According to the high-frequency mathematical model of CEV-PMSM in the two-phase stationary coordinate system, the high-frequency response current equation in the coordinate system can be expressed as:

$$\frac{d}{dt}\left[\begin{array}{c}{i}_{\alpha i}\\ i_{\beta i}\end{array}\right]={\left[\begin{array}{cc}L+\mathsf{\Delta }L\cos 2{\theta }_r& \mathsf{\Delta }L\sin 2{\theta }_r\\ \mathsf{\Delta }L\sin 2{\theta }_r& L-\mathsf{\Delta }L\cos 2{\theta }_r\end{array}\right]}^{-1}\left[\begin{array}{c}{V}_i\cos {\omega }_{i}t\\ V_i\sin {\omega }_{i}t\end{array}\right]$$

(24)

$$\left[\begin{array}{c}{i}_{\alpha i}\\ i_{\beta i}\end{array}\right]=\frac{V_{i}L}{{\omega }_i(L^2-\mathsf{\Delta }{L}^2)}\left[\begin{array}{c}\sin {\omega }_{i}t\\ -\cos {\omega }_{i}t\end{array}\right]+\frac{V_i\mathsf{\Delta }L}{{\omega }_i(L^2-\mathsf{\Delta }{L}^2)}\left[\begin{array}{c}\sin (2{\theta }_r-{\omega }_{i}t)\\ -\cos (2{\theta }_r-{\omega }_{i}t)\end{array}\right]$$

(25)

Transforming the above formula to the stationary coordinate system, the expression is:

$$i_{\alpha \beta i}=I_p*\left[\begin{array}{c}\sin {\omega }_{i}t\\ -\cos {\omega }_{i}t\end{array}\right]+I_n*\left[\begin{array}{c}\sin (2{\theta }_r-{\omega }_{i}t)\\ -\cos (2{\theta }_r-{\omega }_{i}t)\end{array}\right]$$

(26)

It can be noticed from Equation (26) that the high-frequency current contains both positive and negative sequence components. The first component, called the positive-sequence component I_p, is proportional to the average inductance, but does not contain information on the rotor position θ_r. The second component, called negative-sequence component I_n, is proportional to the half difference inductance and contains information on the rotor position θ_r.

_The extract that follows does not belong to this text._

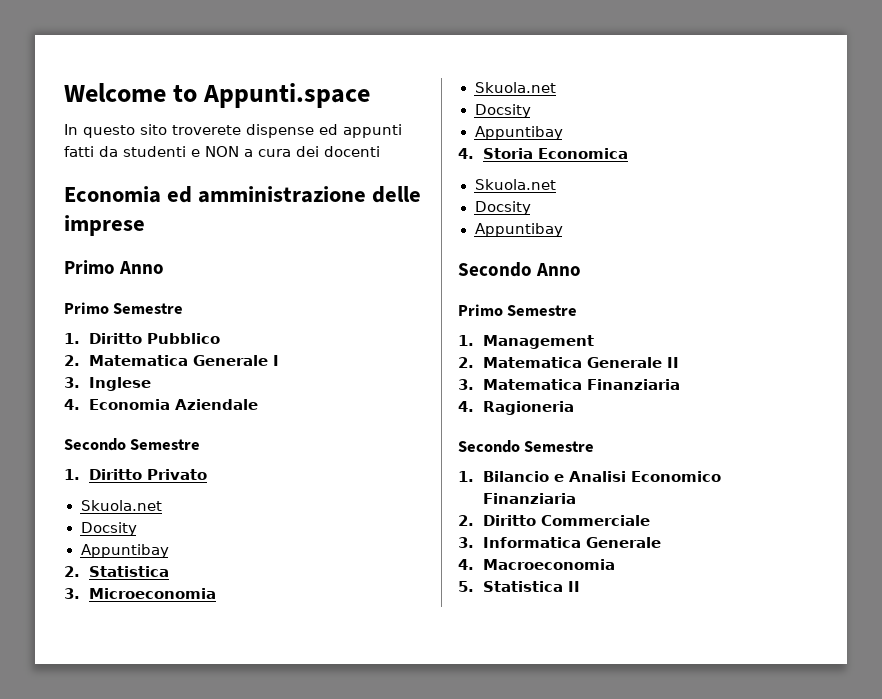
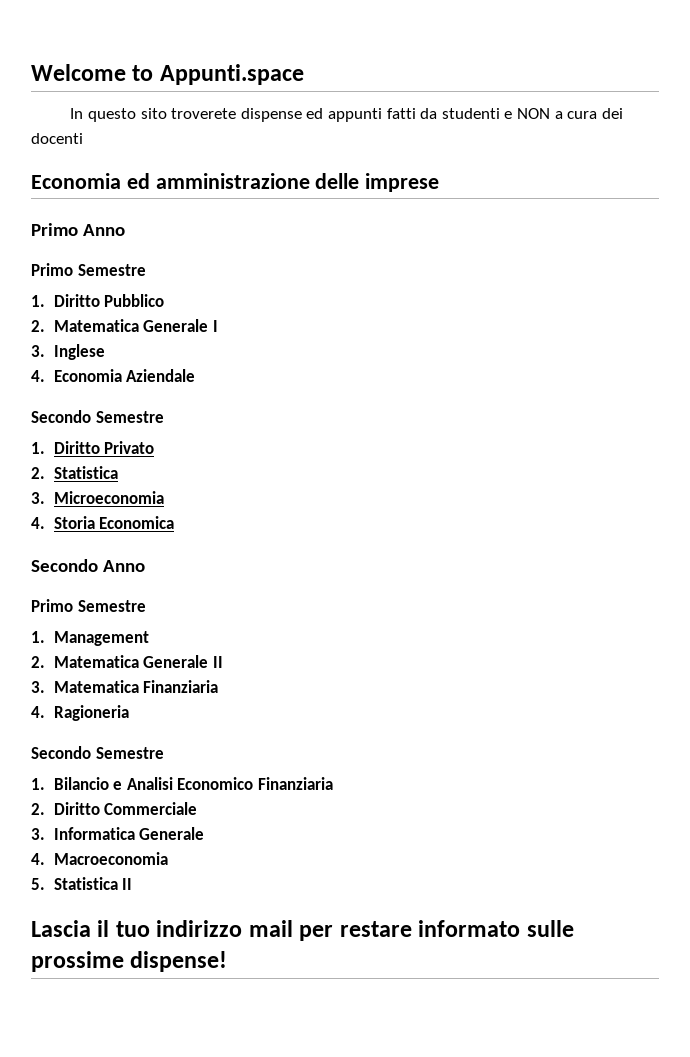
[80,500,162,511] [80,522,137,536] [80,544,169,558] // Skuola.net // Docsity // Appuntibay -> (155, 447) none
[474,82,556,93] [474,104,531,118] [474,126,563,140] // Skuola.net // Docsity // Appuntibay -> (164, 497) none
[474,179,556,190] [474,201,531,215] [474,223,563,237] // Skuola.net // Docsity // Appuntibay -> (175, 522) none
(580, 586) none -> [31,920,574,941] [31,951,228,972] // Lascia il tuo indirizzo mail per restare informato sulle prossime dispense!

$$I_p=\frac{V_{i}L}{{\omega }_i(L^2-\mathsf{\Delta }{L}^2)}$$

(27)

$$I_n=\frac{V_i\mathsf{\Delta }L}{{\omega }_i(L^2-\mathsf{\Delta }{L}^2)}$$

(28)

Therefore, it is necessary to filter out the fundamental frequency current, low-order harmonic current, PWM switching frequency harmonic current, and positive phase sequence high-frequency current in the terminal current of CEV-PMSM. Finally, the rotor position can be detected by demodulating the negative phase sequence component.

4.3. Synchronous Frame Filter (SFF)

Conventional filtering methods use band-pass filters and band-stop filters, which will cause problems such as larger phase shift and amplitude attenuation. In order to avoid the above problems, synchronous frame filters are used in this article.

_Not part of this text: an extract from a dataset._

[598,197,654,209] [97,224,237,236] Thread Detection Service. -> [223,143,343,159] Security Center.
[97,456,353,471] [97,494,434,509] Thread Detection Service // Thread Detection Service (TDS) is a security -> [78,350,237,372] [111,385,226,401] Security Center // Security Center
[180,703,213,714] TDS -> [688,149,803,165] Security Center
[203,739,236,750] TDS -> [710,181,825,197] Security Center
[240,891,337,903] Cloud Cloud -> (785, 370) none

The SFF transforms the high-frequency signal quantity (α, β) in other coordinate systems into the synchronous coordinate system (d-q) with the same frequency as the high-frequency signal. At this time, the current component of the positive phase sequence will become a direct component, and the component of the negative phase sequence will become a high-frequency component. After that, a high-pass filter is used to eliminate the positive phase sequence component. Figure 18 shows the block diagram of the SFF.

Where ω_c represents the carrier frequency.

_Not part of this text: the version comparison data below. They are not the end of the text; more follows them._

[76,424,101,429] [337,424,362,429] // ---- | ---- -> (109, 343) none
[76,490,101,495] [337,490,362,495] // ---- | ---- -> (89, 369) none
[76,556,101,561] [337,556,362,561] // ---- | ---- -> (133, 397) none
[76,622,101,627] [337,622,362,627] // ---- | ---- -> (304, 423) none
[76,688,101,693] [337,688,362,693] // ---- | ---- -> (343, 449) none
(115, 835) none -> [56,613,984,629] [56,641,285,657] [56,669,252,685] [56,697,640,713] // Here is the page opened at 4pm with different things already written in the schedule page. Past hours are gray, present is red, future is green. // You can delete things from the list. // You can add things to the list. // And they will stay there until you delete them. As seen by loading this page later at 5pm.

After filtering, the remaining signal is the negative phase sequence high-frequency current component, which is a useful signal that can be used to track the salient pole, and its vector expression is:

$$i_{n,\alpha \beta i}=I_n*\left[\begin{array}{c}\sin ({\omega }_{i}t-2{\theta }_r)\\ -\cos ({\omega }_{i}t-2{\theta }_r)\end{array}\right]$$

(29)

4.4. Rotor Position Extraction by Heterodyne Method

The phase angle modulation is found by the heterodyne method to demodulate the negative phase sequence component, and obtain the tracking error signal, which can be expressed as:

$$\begin{array}{ll}e& =i_{\alpha in}\cos (2{\stackrel{\wedge }{\theta }}_r-{\omega }_{i}t)-i_{\beta in}\sin (2{\stackrel{\wedge }{\theta }}_r-{\omega }_{i}t)\\ & =i_{in}\sin 2({\stackrel{\wedge }{\theta }}_r-{\theta }_r)\approx 2i_{in}\cdot ({\stackrel{\wedge }{\theta }}_r-{\theta }_r)=2i_{in}\cdot \mathsf{\Delta }\theta \end{array}$$

(30)

As long as the tracking error signal Δθ is adjusted to approach zero, it can be ensured that the estimated rotor position angle converges to the actual rotor position angle. After this error signal passes through the loop filter of the first-order integral nature, the estimated value of the rotation speed can be obtained, and the estimated value of the rotor magnetic pole position can be obtained by further integrating the rotation speed.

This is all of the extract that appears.